For the material that follows, state how many lines contain the word "background", and add nothing.
(DATA EXCERPTS begins)
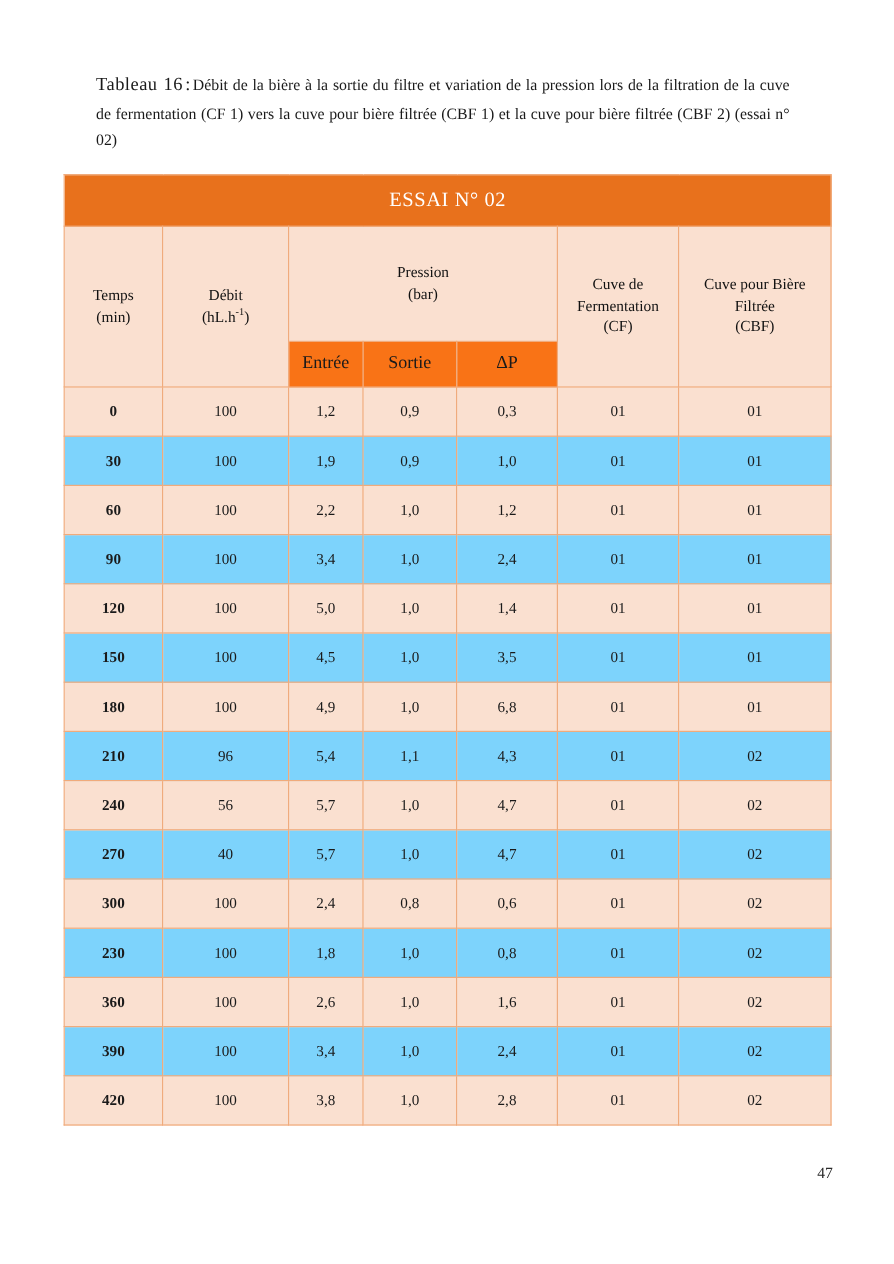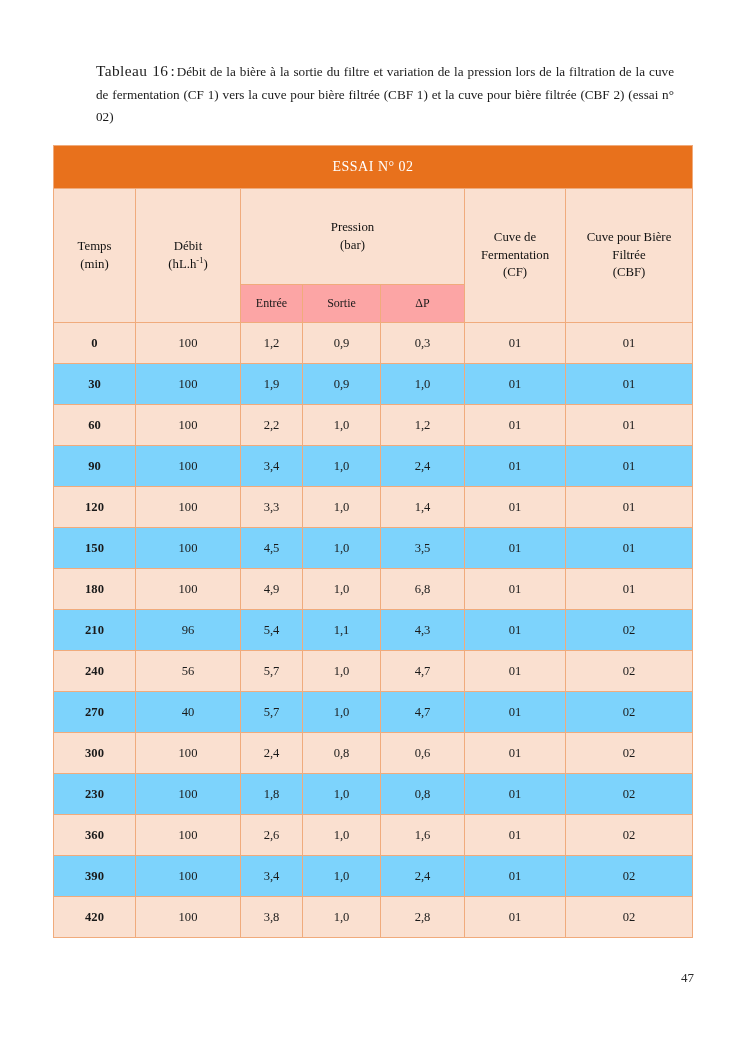--- a/index.html
+++ b/index.html
@@ -26,7 +26,7 @@
   
   .caption {
     position: absolute;
-    left: 96px;
+    left: 80px;
     top: 46px;
     width: 578px;
     font-size: 13.2px;

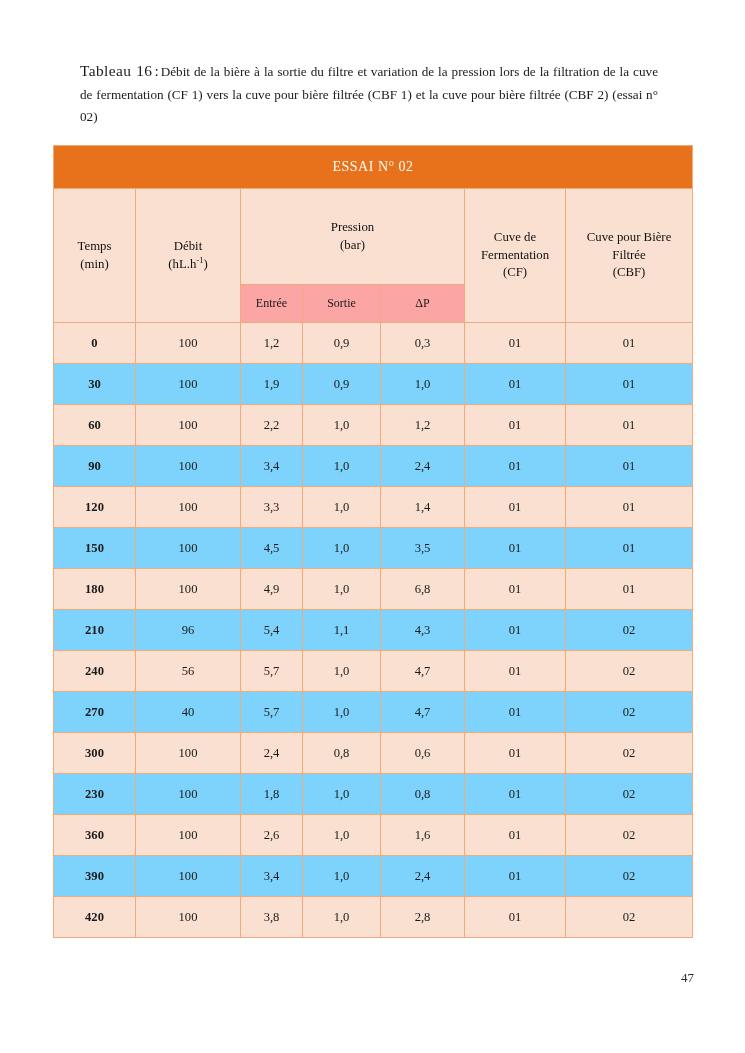--- a/index.html
+++ b/index.html
@@ -72,7 +72,7 @@
     background: #E8711C;
     color: #ffffff;
     font-weight: bold;
-    font-size: 14px;
+    font-size: 17px;
     height: 42px;
     letter-spacing: 0.5px;
     border: 1px solid #E8711C;

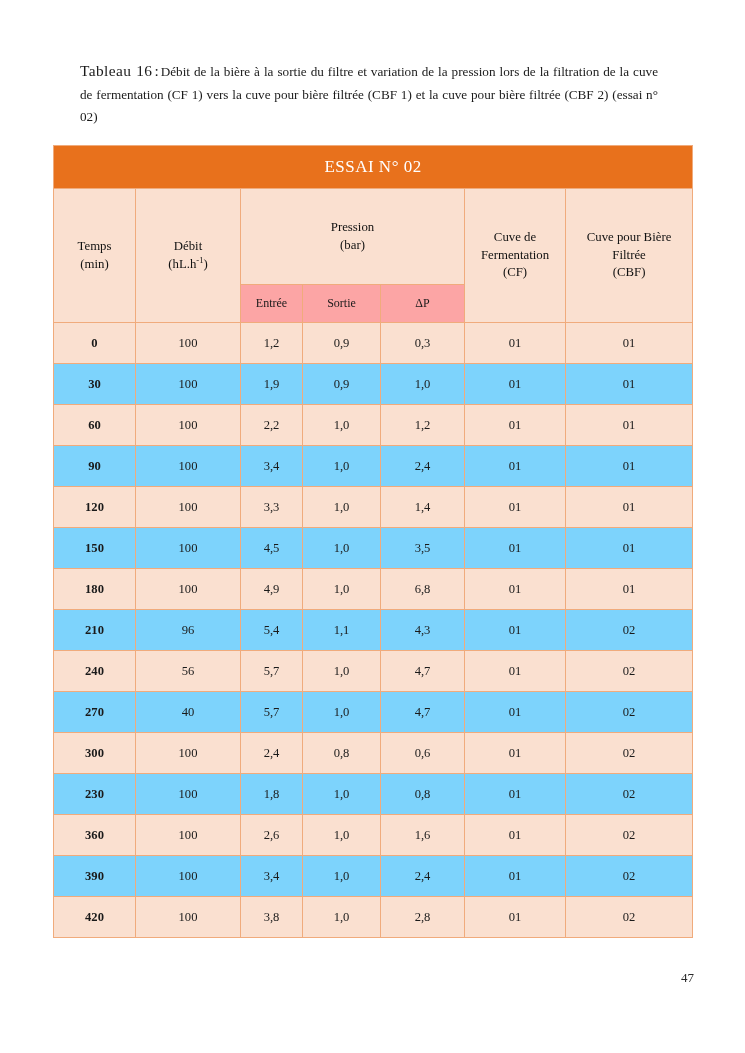--- a/index.html
+++ b/index.html
@@ -96,9 +96,9 @@
 
   
   .subhdr-row td {
-    background: #fca5a5;
+    background: #f97316;
     height: 37px;
-    font-size: 12px;
+    font-size: 15px;
     color: #1a1a1a;
   }
 

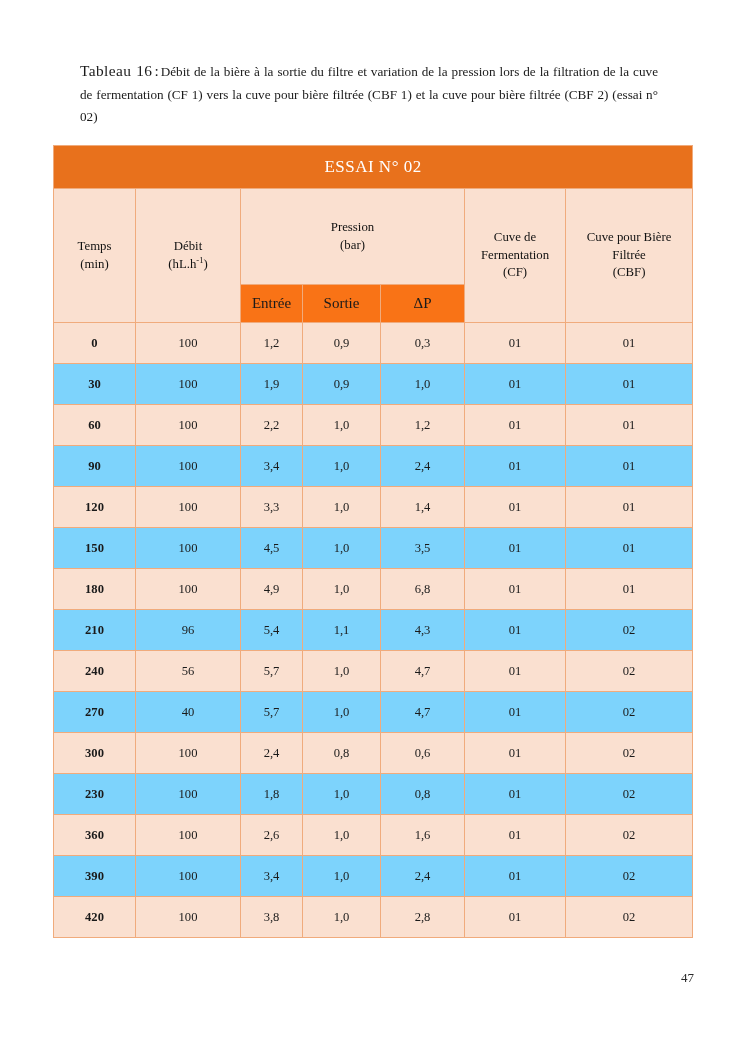--- a/index.html
+++ b/index.html
@@ -225,7 +225,7 @@
           <tr class="data-row odd">
             <td class="c-time">120</td>
             <td>100</td>
-            <td>3,3</td>
+            <td>5,0</td>
             <td>1,0</td>
             <td>1,4</td>
             <td>01</td>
(DATA EXCERPTS ends)
**PROBLEM SOLUTION**: 3